桁外れ
「中々剛気な男じゃの、ここは我等の本拠地。それに加え勇者パーティーとカンジ殿も居られる、お主と言えど死しかあるまいて」
「その油断が命取りである事を証明しよう……」
すると奴がふらりと動いた気がした時には、もう既にヒロの首に赤黒い刀が飛んでいる。
ガキィン
甲高い金切り音が鳴りカンジ先生が刀を抜いて間に割って入っている。
「くっ!」
(かなり重い、防げないでござる)
するとカンジ先生が刀を横に倒して斬撃を流し直ぐ様斬り返す。
「ふむ」
それを奴はゆるりと躱してカウンターでカンジ先生の腹を斬った。
(上手いでござる)
先生の腹から血が滴り落ちたその時、我に返った俺とヒロは前後て挟んで即座に斬り切る。
((取った!!))
2人で必殺の刃を振り下ろすが
「「なっ!」」
突然ヨムサメが視界から消える。
気づいた時には俺達の脇を潜り抜けリンナに向かって突進している。
「行かせないわ!」
「通させん」
進路に立ち塞がったガルド隊長の大剣の唐竹割りとララのストレート
「ストレ〜トッ!あれ?」
(あれ?消えた?)
「ぬうっ」
(何だ、突然すり抜けた!)
2人は突然煙になり避けられたような不可解な感覚に陥る。

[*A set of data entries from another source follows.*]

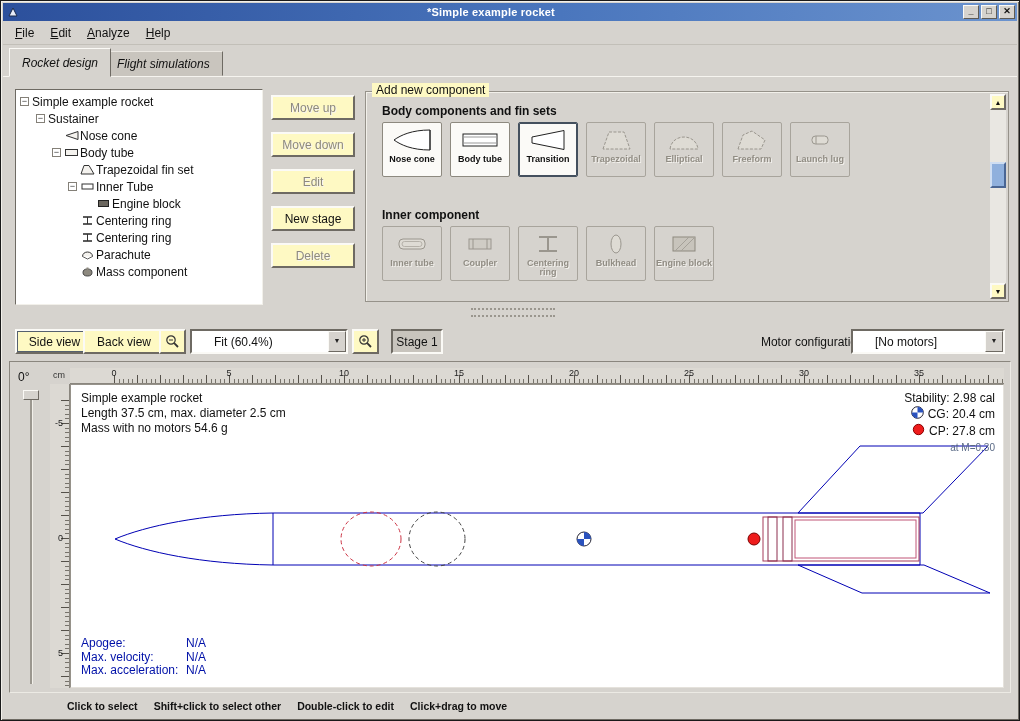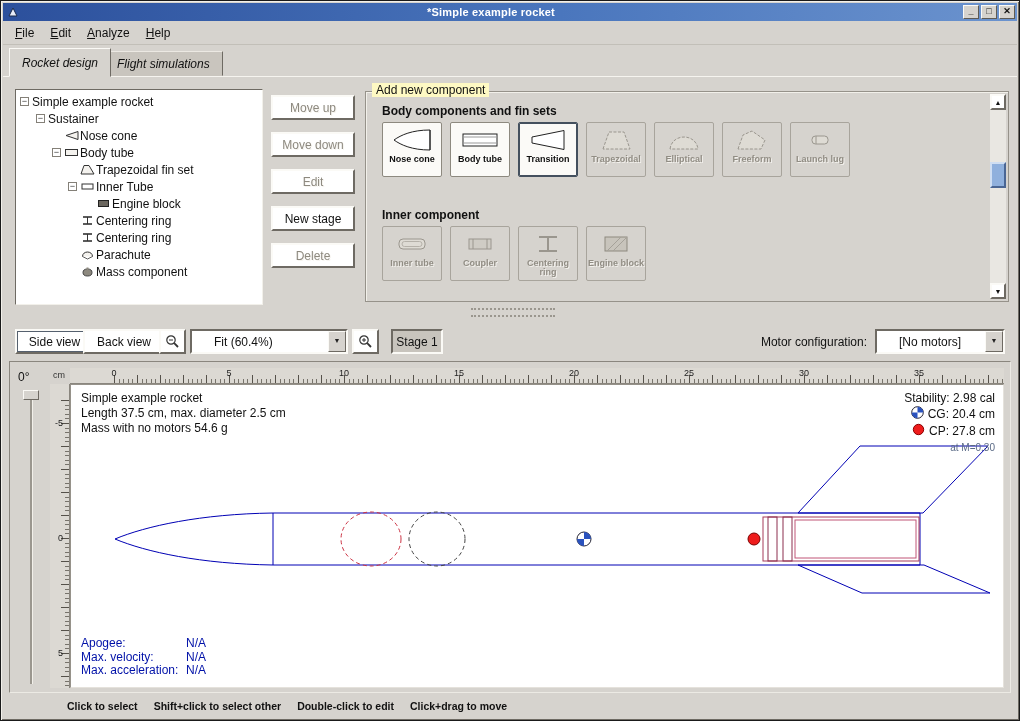--- a/index.html
+++ b/index.html
@@ -45,7 +45,7 @@
   .ticon { width:16px; min-width:16px; display:flex; align-items:center; }
 
   .action-col { position:absolute; left:268px; top:18px; width:86px; }
-  .btn3 { background:#ffffff; border:2px solid; border-color:#fbfaf6 #6e6a63 #6e6a63 #fbfaf6;
+  .btn3 { background:#fef9c3; border:2px solid; border-color:#fbfaf6 #6e6a63 #6e6a63 #fbfaf6;
           font-size:12px; color:#111; text-align:center; cursor:default; display:flex;
           align-items:center; justify-content:center; }
   .btn3.dis { color:#8d897f; text-shadow:1px 1px 0 #f6f4ef; }

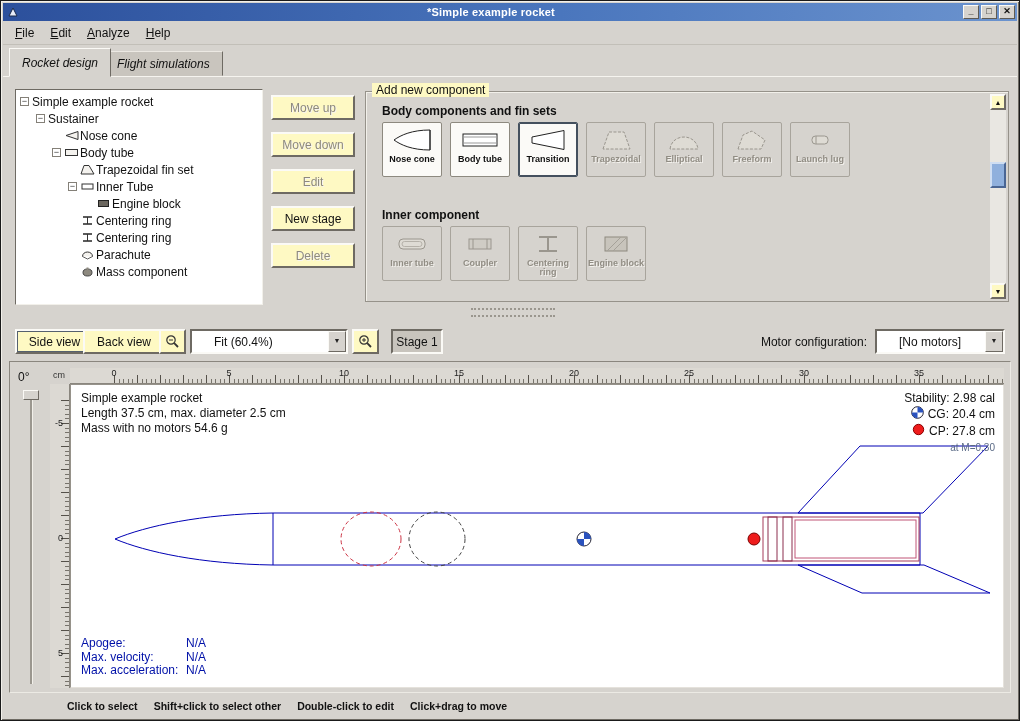--- a/index.html
+++ b/index.html
@@ -373,6 +373,14 @@
         <div class="comp-btn disabled">
           <span class="ci">
             <svg width="40" height="26" viewBox="0 0 40 26">
+                <ellipse cx="20" cy="13" rx="5" ry="9" fill="#dedbd4" stroke="#9a968e"></ellipse>
+              </svg>
+          </span>
+          <span class="cl">Bulkhead</span>
+        </div>
+        <div class="comp-btn disabled">
+          <span class="ci">
+            <svg width="40" height="26" viewBox="0 0 40 26">
                 <rect x="9" y="6" width="22" height="14" fill="#c8c4bc" stroke="#8d897f"></rect>
                 <path d="M11,20 L25,6 M17,20 L31,6" stroke="#a5a199" fill="none"></path>
               </svg>

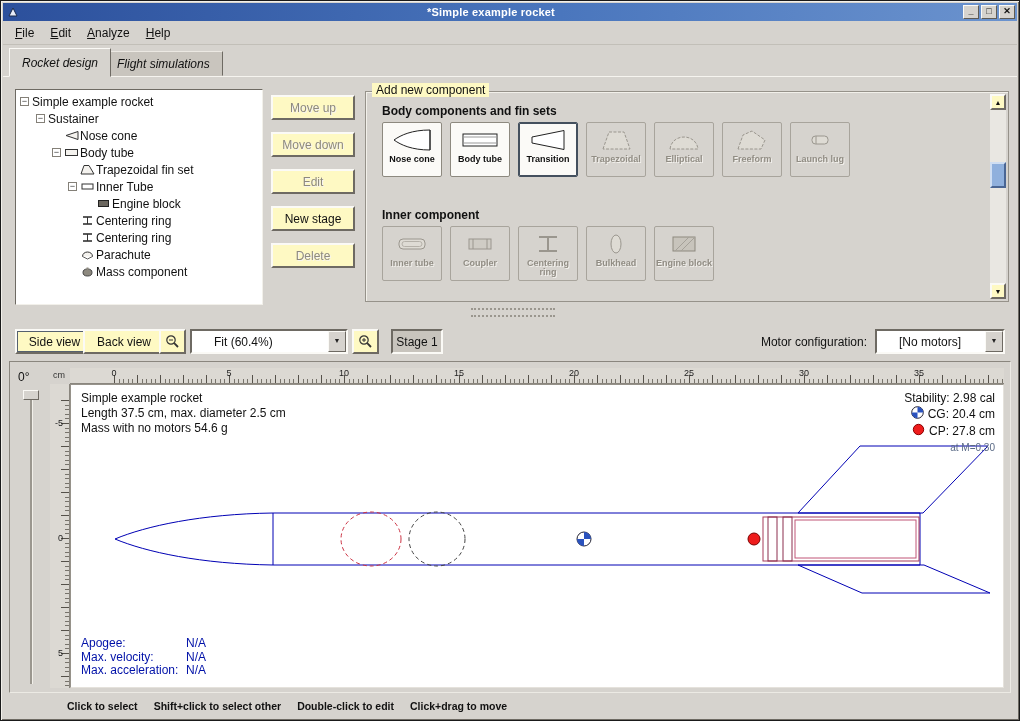--- a/index.html
+++ b/index.html
@@ -87,7 +87,7 @@
   .combo { position:absolute; top:10px; height:25px; background:#fff; border:2px solid;
            border-color:#6e6a63 #fbfaf6 #fbfaf6 #6e6a63; display:flex; align-items:center; }
   .combo-zoom { left:187px; width:158px; }
-  .combo-motor { right:12px; width:130px; }
+  .combo-motor { right:12px; width:154px; }
   .combo-val { flex:1; padding-left:22px; font-size:12px; color:#111; white-space:nowrap; overflow:hidden; }
   .combo-btn { width:18px; height:100%; background:#d6d3ce; border:1px solid;
                border-color:#fbfaf6 #6e6a63 #6e6a63 #fbfaf6; font-size:7px; line-height:17px;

そして最短距離でリンナに接近するが
「そうはさせないでござるよ」
横からカンジ先生の袈裟が落ち奴が止まる、そして奴の背後にはルーシルが影のように張り付き忍者刀による無音の刺突。
「ふむ、やるな」
それは奴の頬を斬り裂き一旦奴が離脱した。
「今日は挨拶である、ここいらで御暇させてもらおう」
そして数瞬静かなそよ風が吹き、それが止まった頃には奴は来て去っていた。
すると後でゴホッと吐いたような音がするとカンジ先生が床に手をつき血を吐いていて、傷口からは不気味な赤黒い瘴気が溢れ出していた。
「なっ!先生!!」
急いでリンナとポルカが治癒に取り掛かる。
(あんなに強いとは……これは『爆弾魔アグニ』を抑えてなかったらこの章で死んでたな)
僕は背筋を伝う冷や汗を感じ、第3章が変わり果てた難易度であり原作は完全に崩れ去っている事に恐怖した。